(PROVIDED RECORDS)
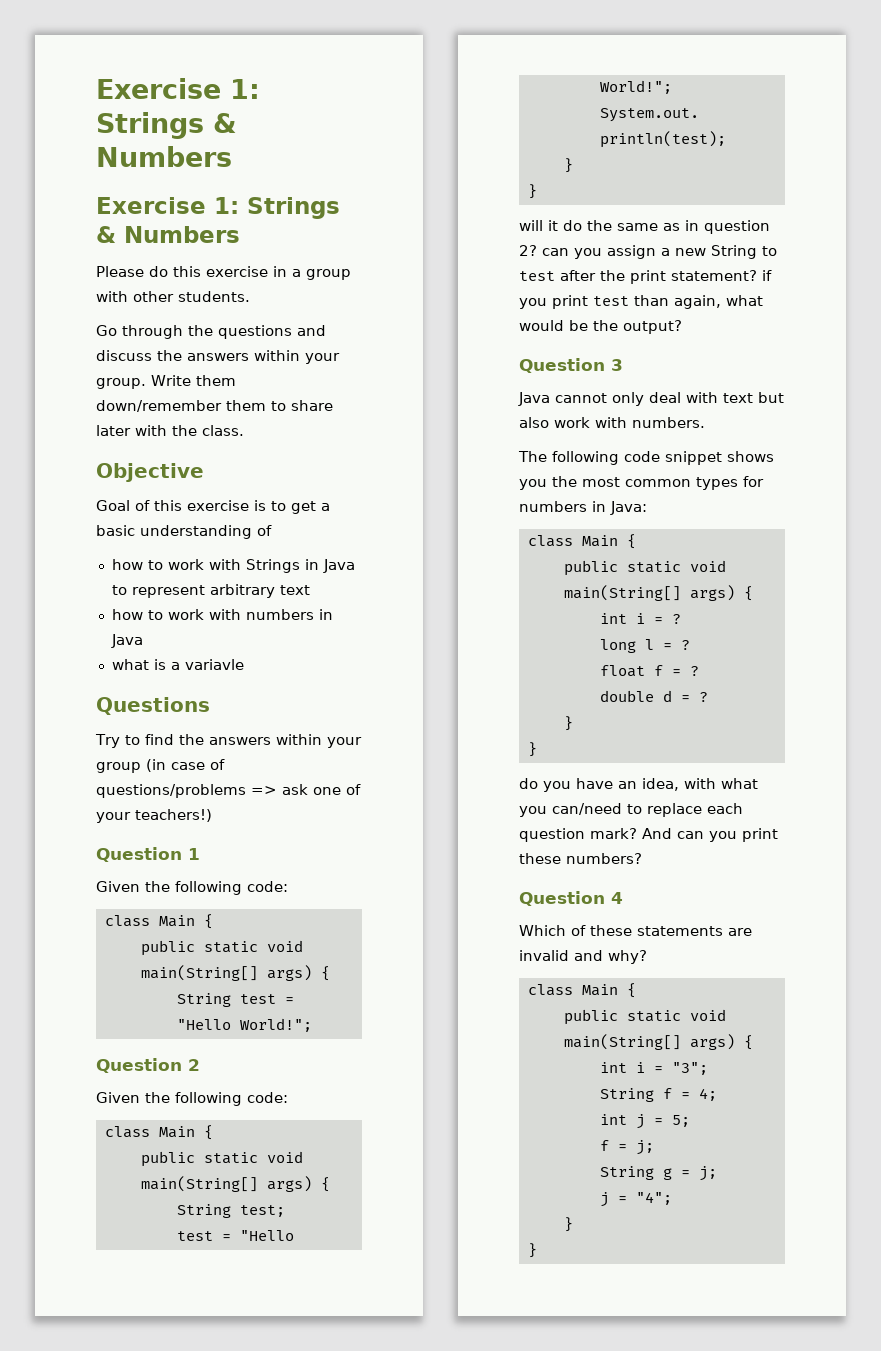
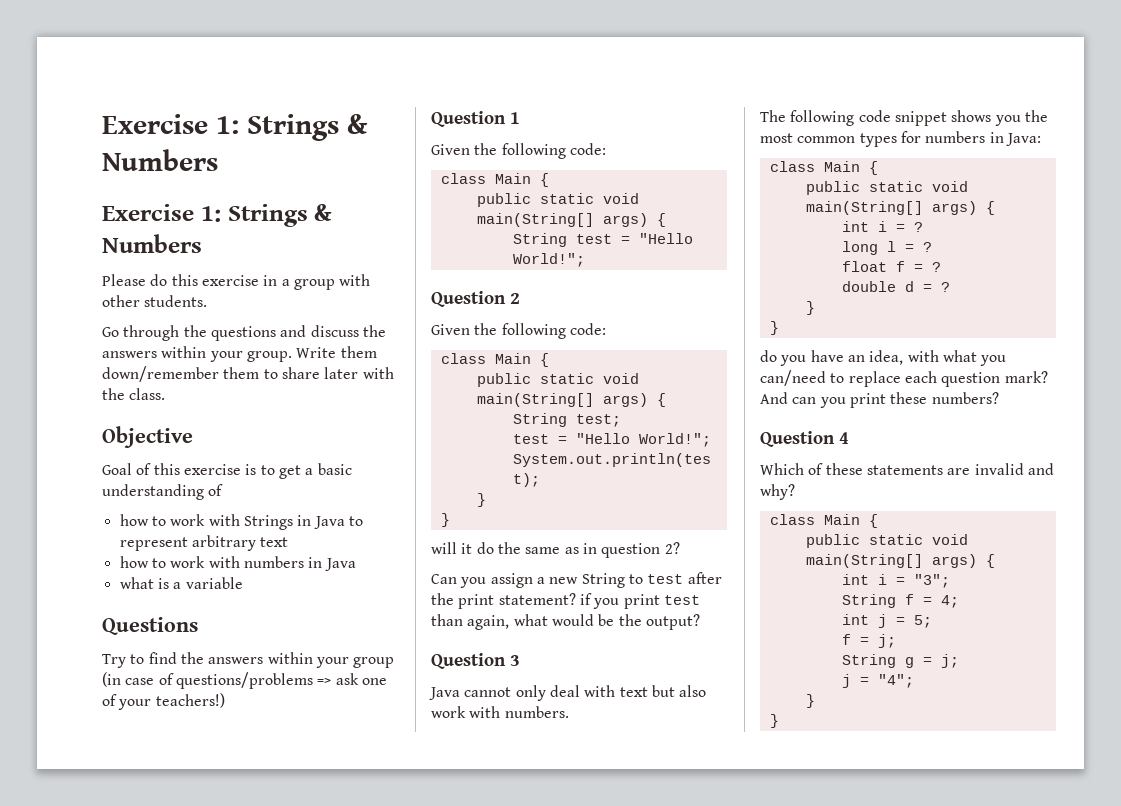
- what is a variavle
+ what is a variable
- will it do the same as in question 2? can you assign a new String to test after the print statement? if you print test than again, what would be the output?
+ will it do the same as in question 2?
+ Can you assign a new String to test after the print statement? if you print test than again, what would be the output?

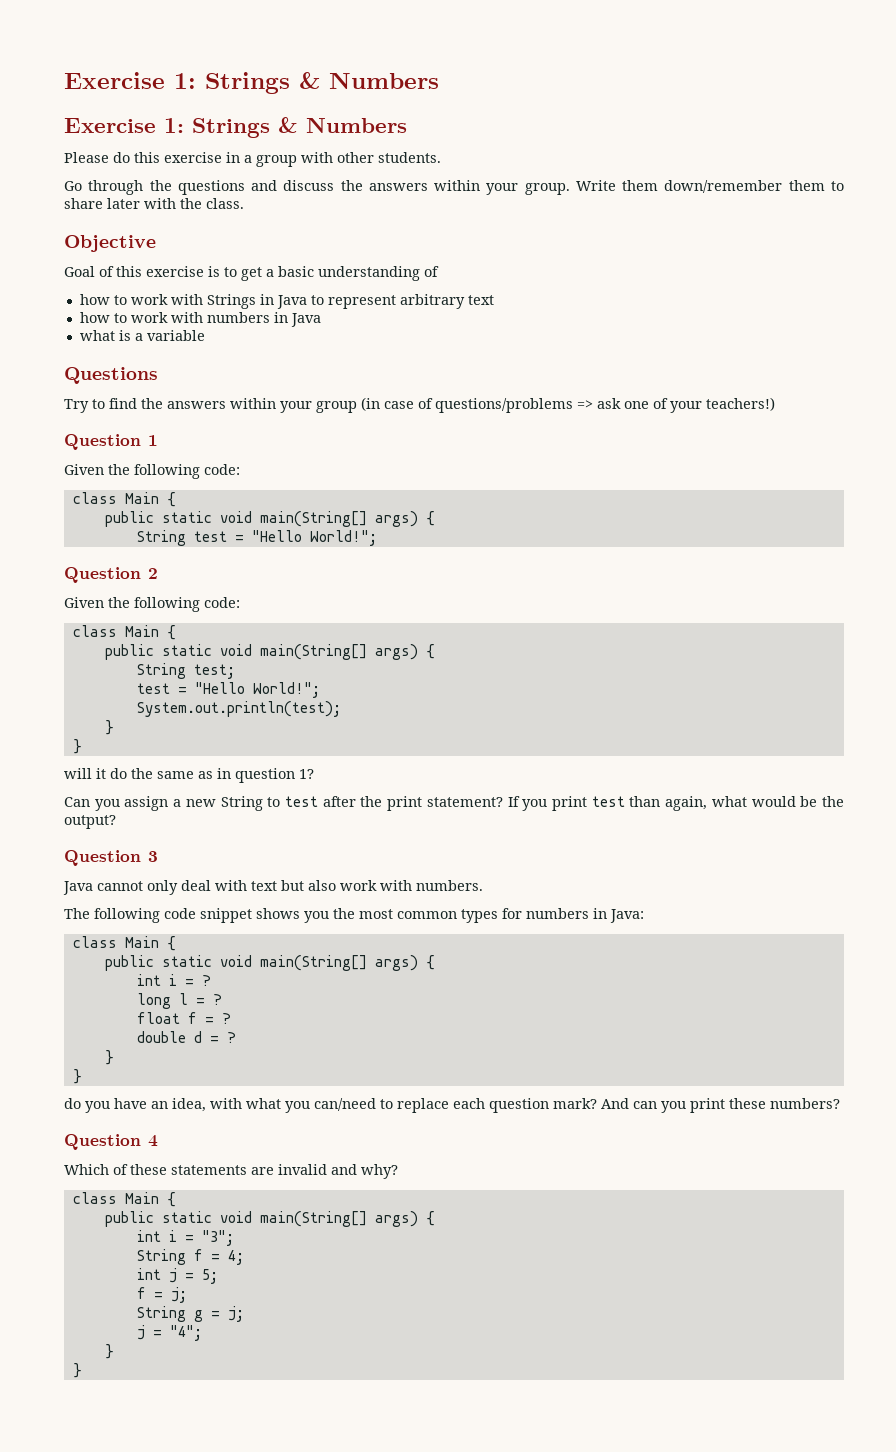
- will it do the same as in question 2?
+ will it do the same as in question 1?
- Can you assign a new String to test after the print statement? if you print test than again, what would be the output?
+ Can you assign a new String to test after the print statement? If you print test than again, what would be the output?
(End PROVIDED RECORDS)
> TASK DETAILS: Repeat exactly the lines in the entries from the one containing "is a variable" to the final line, inclusive, and nothing beyond them; skip pictures.

> ANSWER TO THE PROBLEM:
+ what is a variable
- will it do the same as in question 2? can you assign a new String to test after the print statement? if you print test than again, what would be the output?
+ will it do the same as in question 2?
+ Can you assign a new String to test after the print statement? if you print test than again, what would be the output?

- will it do the same as in question 2?
+ will it do the same as in question 1?
- Can you assign a new String to test after the print statement? if you print test than again, what would be the output?
+ Can you assign a new String to test after the print statement? If you print test than again, what would be the output?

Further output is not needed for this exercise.